Syberia: The World Before - Review

Ahh Syberia, an old friend we haven't seen each other in a long time. Quality though often meaningless puzzles, a wonderful soundtrack and dialogues, clockwork technology, and a certain "innocence of the environment" are the factors that brought warmth during the time spent behind the monitor. In this way, Syberia gained the status of a therapeutic agent. No person has played without saying that the music is wonderful and that she felt only positive vibes.

You didn't get angry with the computer, but with a smile on your face, because during the campaign you could discover another small detail about the world in which Kate is trying to find Hans and try to find a solution for a mechanical toy factory with Oscar's help. Benoit Sokal did a great job from the aesthetic and screenwriting side. A real little masterpiece for the then modern design.

Syberia: The World Before - Review pic 1

No one is disgusted with success, especially not the creator and publisher himself, so efforts have been made to throw out the continuation of this adventure. Syberia 2 sold even better thanks to the lessons learned from the previous episode.
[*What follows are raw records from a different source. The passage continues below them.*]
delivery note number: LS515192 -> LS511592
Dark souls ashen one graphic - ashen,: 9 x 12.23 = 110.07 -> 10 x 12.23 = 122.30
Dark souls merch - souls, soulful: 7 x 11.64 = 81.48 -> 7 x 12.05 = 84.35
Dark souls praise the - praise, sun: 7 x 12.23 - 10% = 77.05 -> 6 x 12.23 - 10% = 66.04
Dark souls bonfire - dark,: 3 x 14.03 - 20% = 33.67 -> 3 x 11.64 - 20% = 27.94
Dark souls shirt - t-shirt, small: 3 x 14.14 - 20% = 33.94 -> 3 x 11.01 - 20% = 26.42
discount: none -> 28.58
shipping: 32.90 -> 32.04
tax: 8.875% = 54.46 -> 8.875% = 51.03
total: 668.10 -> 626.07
The continuation of the story was very good with less problematic character development and too pale an antagonist, but the final part of the adventure gave such a good vibe that the game as a whole was a shade better than the first part.

Unfortunately, the third part was a slave to its time and design solutions that remained stuck in the first decade of the 2000s. Too many bugs, clichés, and everything else that is the complete opposite of what the Syberia series represents has completely "channeled" the franchise. The lukewarm reception from fans and critics indicated that we would have a hard time seeing the return of this game to our screens.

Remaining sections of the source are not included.